Чкалов мечтал побывать в Средней Азии. Ему казалось, что Самарканд и Бухара в силу удалённости от европейских центров застыли во времени и это помогло бы ему проникнуться духом прошлого. Может быть, была в этом доля правды: среднеазиатские республики продолжали жить своей жизнью, лишь места баев заняли секретари райкомов. Мечта эта не была осуществлена, а вот Суздаль он посетил, и с этого дня началась любовь его к старым русским городам: Владимиру, Костроме, Ярославлю, Ефремову несмотря на неказистость последнего. Именно в средних и малых городах сохранился, как ему казалось, дух прошлого. Никак не походил этот почти патриархальный в его сознании мир на жизнь мегаполиса с его суетой, стотысячными праздничными демонстрациями и навязчивой пропагандой, подобной надоедливому жужжанию мухи. В небольших и средних провинциальных городах идеология была сведена до формального минимума, не мешая естественному течению жизни. Люди создавали атмосферу неспешности, простоты и доброжелательности, сохранившуюся до нынешнего времени
С тех пор как Чкалов уволился с работы и был отчислен из МАДИ, потянулись дни, похожие один на другой, но совершенно нескучные. С утра брал пиво и шёл к друзьям, таким же праздным, или, предварительно созвонившись, встречался с ними в «Пиночете», пивной на Волоколамке (сейчас там «Чебуречная СССР»). Подтягивались и ещё знакомые. Можно было перекинуться словом с теми, кого не видел уже долгое время. Так, на выходе из пивной встретил одноклассника, Колю Г., и был поражён перемене, произошедшей с ним. Коля, когда-то пустейший, самовлюблённый юноша, превратился теперь в серьёзного мужчину, сдержанного и мягкого в разговоре. В результате несчастного случая маленький сын его пострадал, и теперь вся жизнь супругов была посвящена заботе о нём.
Утро для друзей начиналось ближе к обеду, потому что накануне они засиживались за полночь: слушали музыку, западные «голоса», ругали «совдепию», обсуждали подготовку к печати очередных номеров «ШЛ», нисколько не заботясь о том, что на следующий день надо будет идти на работу или в институт.

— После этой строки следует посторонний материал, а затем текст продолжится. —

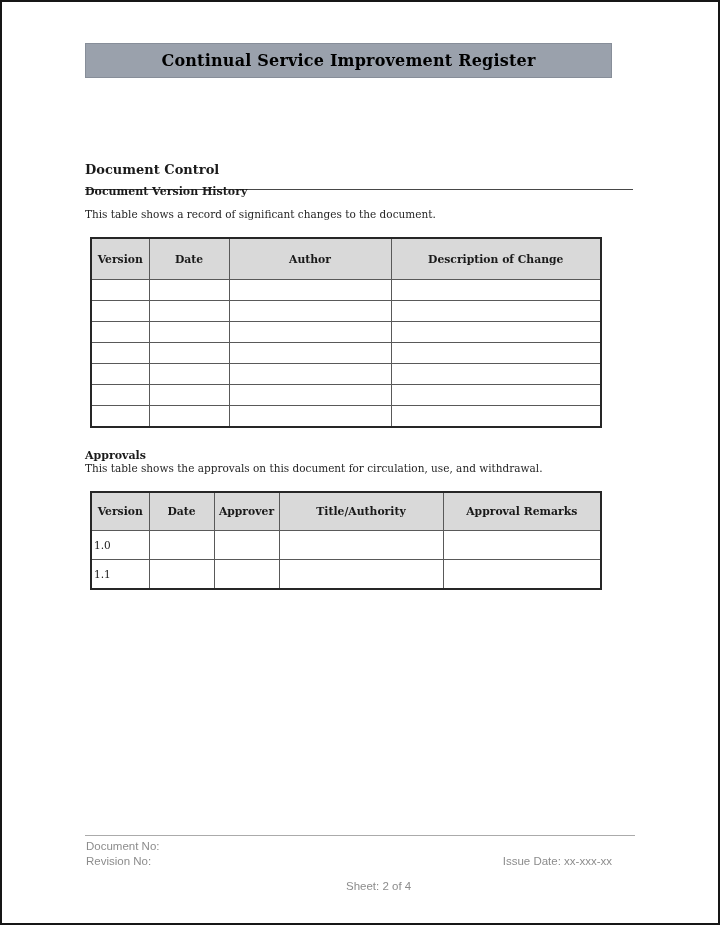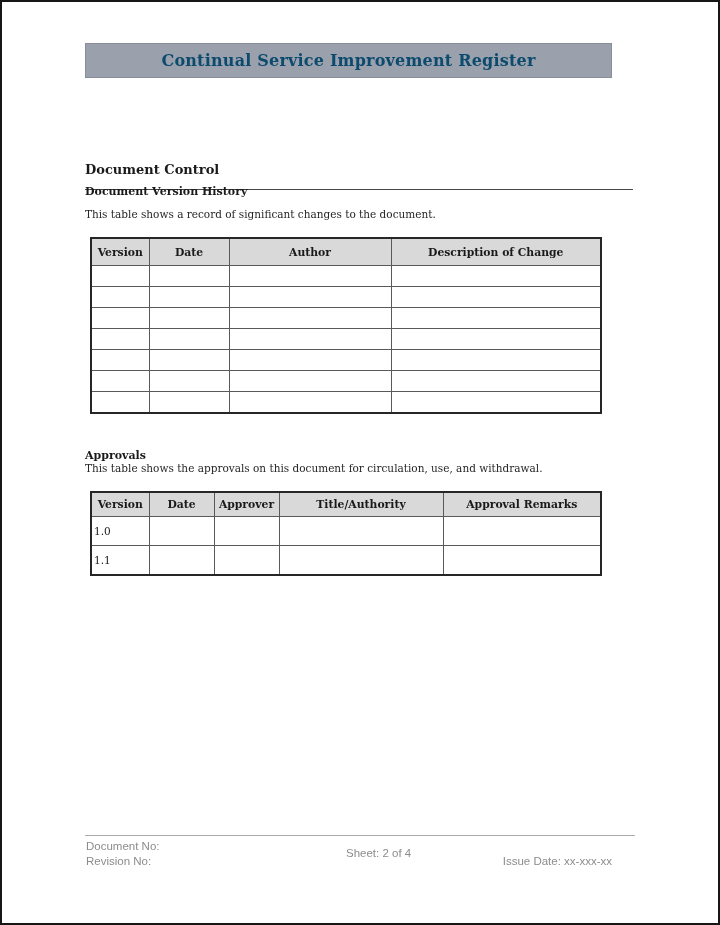--- a/index.html
+++ b/index.html
@@ -10,40 +10,40 @@
     background:#fff;
     font-family:"DejaVu Serif", serif;
     color:#1a1a1a;
     overflow:hidden;
   }
   .banner{
     position:absolute;left:83px;top:41px;width:525px;height:33px;
     background:var(--banner-bg,#9aa1ac);
     border:1px solid var(--banner-border,#878e99);
     text-align:center;line-height:33px;
-    color:#0c4a6e;font-weight:bold;font-size:16px;letter-spacing:.2px;
+    color:#000000;font-weight:bold;font-size:16px;letter-spacing:.2px;
   }
   .h1{
     position:absolute;left:83px;top:160px;width:548px;
     font-size:13px;font-weight:bold;
     padding-bottom:12px;border-bottom:1.5px solid #474747;
   }
   .h2{position:absolute;left:83px;font-size:11px;font-weight:bold;}
   .para{position:absolute;left:83px;font-size:10.5px;color:#262626;}
   table{
     position:absolute;left:88px;width:510px;
     border-collapse:collapse;table-layout:fixed;
     font-family:"DejaVu Serif", serif;font-size:10.5px;color:#1a1a1a;
   }
   table, th, td{border:1px solid #595959;}
   table{border:2px solid #262626;}
   th{
     background:var(--table-header-bg,#d9d9d9);
     font-weight:bold;font-size:10.8px;text-align:center;
-    padding:1px 2px;
+    padding:8px 2px;
   }
   td{text-align:left;padding:0 2px;}
   #version-history-table th{height:24px;}
   #version-history-table td{height:20px;}
   #approvals-table th{height:21px;}
   #approvals-table td{height:28px;}
   .footer-rule{
     position:absolute;left:83px;top:833px;width:550px;height:0;
     border-top:1px solid #ababab;
   }
@@ -164,17 +164,17 @@
           <td></td>
           <td></td>
           <td></td>
         </tr>
       </tbody>
     </table>
 
   <div class="footer-rule"></div>
 
   <div class="footer-text" style="left:84px;top:838px;">Document No:</div>
-  <div class="footer-text" style="left:344px;top:845px;">Sheet: 2 of 4</div>
+  <div class="footer-text" style="left:344px;top:878px;">Sheet: 2 of 4</div>
   <div class="footer-text" style="left:84px;top:853px;">Revision No:</div>
   <div class="footer-text" style="right:106px;top:853px;">Issue Date: xx-xxx-xx</div>
 
 </div>
 
 </body></html>

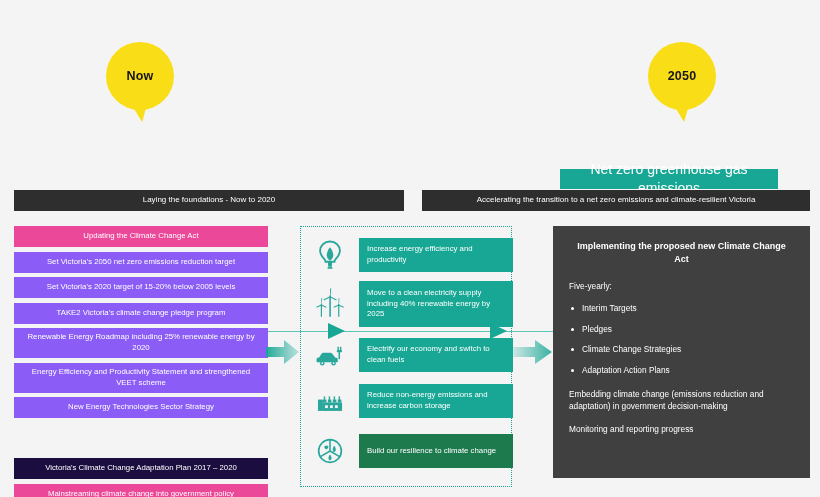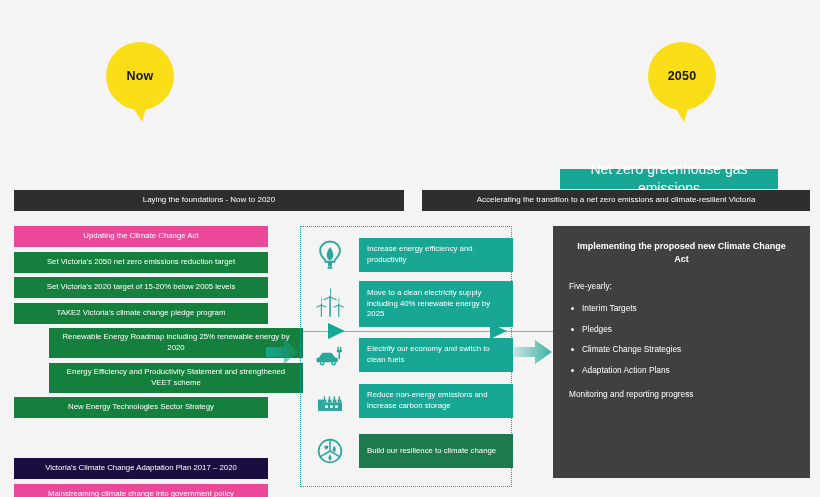--- a/index.html
+++ b/index.html
@@ -89,31 +89,31 @@
   #arrow-teal-1{left:60px;}
   #arrow-teal-2{left:222px;}
 
   
   #left-col{
     position:absolute;left:14px;top:226px;width:254px;
   }
   .left-item{
     box-sizing:border-box;
     width:254px;
-    background:#15803d;
+    background:#8b5cf6;
     color:#fff;
     font-size:7.8px;
     text-align:center;
     display:flex;align-items:center;justify-content:center;
     padding:3px 8px;
     margin-bottom:4.5px;
     line-height:1.35;
   }
   .left-item.h1{height:21px;}
-  .left-item.h2{height:30px;margin-left:35px;}
+  .left-item.h2{height:30px;}
   .left-item.green-dark{background:#ec4899;}
   .left-item.navy{background:#1b0d3f;margin-top:40px;}
 
   
   #middle-panel{
     position:absolute;left:300px;top:226px;
     width:212px;height:261px;
     border:1px dotted #17a794;
     box-sizing:border-box;
   }
@@ -331,16 +331,17 @@
 
   <div id="right-panel">
     <div id="right-title">Implementing the proposed new Climate Change Act</div>
     <div class="right-text">Five-yearly:</div>
     <ul class="right-bullets" id="impl-bullets">
         <li>Interim Targets</li>
         <li>Pledges</li>
         <li>Climate Change Strategies</li>
         <li>Adaptation Action Plans</li>
       </ul>
+    <div class="right-text">Embedding climate change (emissions reduction and adaptation) in government decision-making</div>
     <div class="right-text">Monitoring and reporting progress</div>
   </div>
 
 </div>
 
 </body></html>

Почти каждый член этого сообщества «тунеядцев» претендовал на то, чтобы его считали личностью неординарной по сравнению с «пиплом», «трудящимися». Один до отчисления учился в Строгановке (училище находилось напротив дома, где жил Чкалов), другой в МГУ, третий был сыном пьющего диссидента, четвертый носил необыкновенно модную курточку, приобрести или «достать» которую уже было своего рода искусством. Посещали различные тусовки, где выступали нонконформистские музыкальные коллективы. Слухи о том, что в том или ином месте намечается «сейшен», приходили из разных и часто непроверенных источников: кто-то сказал, кто-то слышал, кому-то позвонили. Не всегда это подтверждалось, и тогда приходилось возвращаться домой не солоно хлебавши. Иногда администрация, давшая добро на проведение музыкального вечера, шла на попятную, если выяснялось, что организаторы лукавили, не раскрыв истинный характер мероприятия. Когда начальник общежития или директор клуба видел странную публику, его начинали тревожить сомнения в правильности решения провести «вечер любителей советской песни». А уж когда появлялись сами «артисты», внешне ничем не отличавшиеся от своих почитателей, и начинали «орать» в микрофон, становилось очевидно: лавочку пора закрывать, пока не дошло до беды.
«Рубиновая атака» одна из таких нонконформистских групп, на которые ходил Чкалов. Зима, легкий морозец. Общага МАДИ на «Соколе». Студентов самого института немного, народ в основном пришлый. Ладно если бы просто пришлый но какой? Парней от девчонок не отличить из-за длинных волос, одеты так, что на улице не каждый день встретишь в цепях, драных «штанах», с крестами. Табачный дым стоит коромыслом, пустые бутылки от спиртного в туалете, шум такой, что приходится кричать, чтобы быть услышанным, но все довольны, почти счастливы.
Будучи уже в солидном возрасте, Чкалов вспомнил своё увлечение рок-группами того времени и нашел в сети композиции «Рубиновой атаки». Музыка не произвела на него прежнего впечатления. Наверное, настрой молодых людей зависел тогда от других факторов. Привлекала сама атмосфера сейшенов, рождавшая чувство сопричастности к ордену посвященных и просвещенных чувство толпы в хорошем понимании этого слова. Слова песен говорили им многое: «иди скорее в лавку чудес тебе любой товар отпустит черный бес», ведь это так отличалось от того, что предлагал официоз.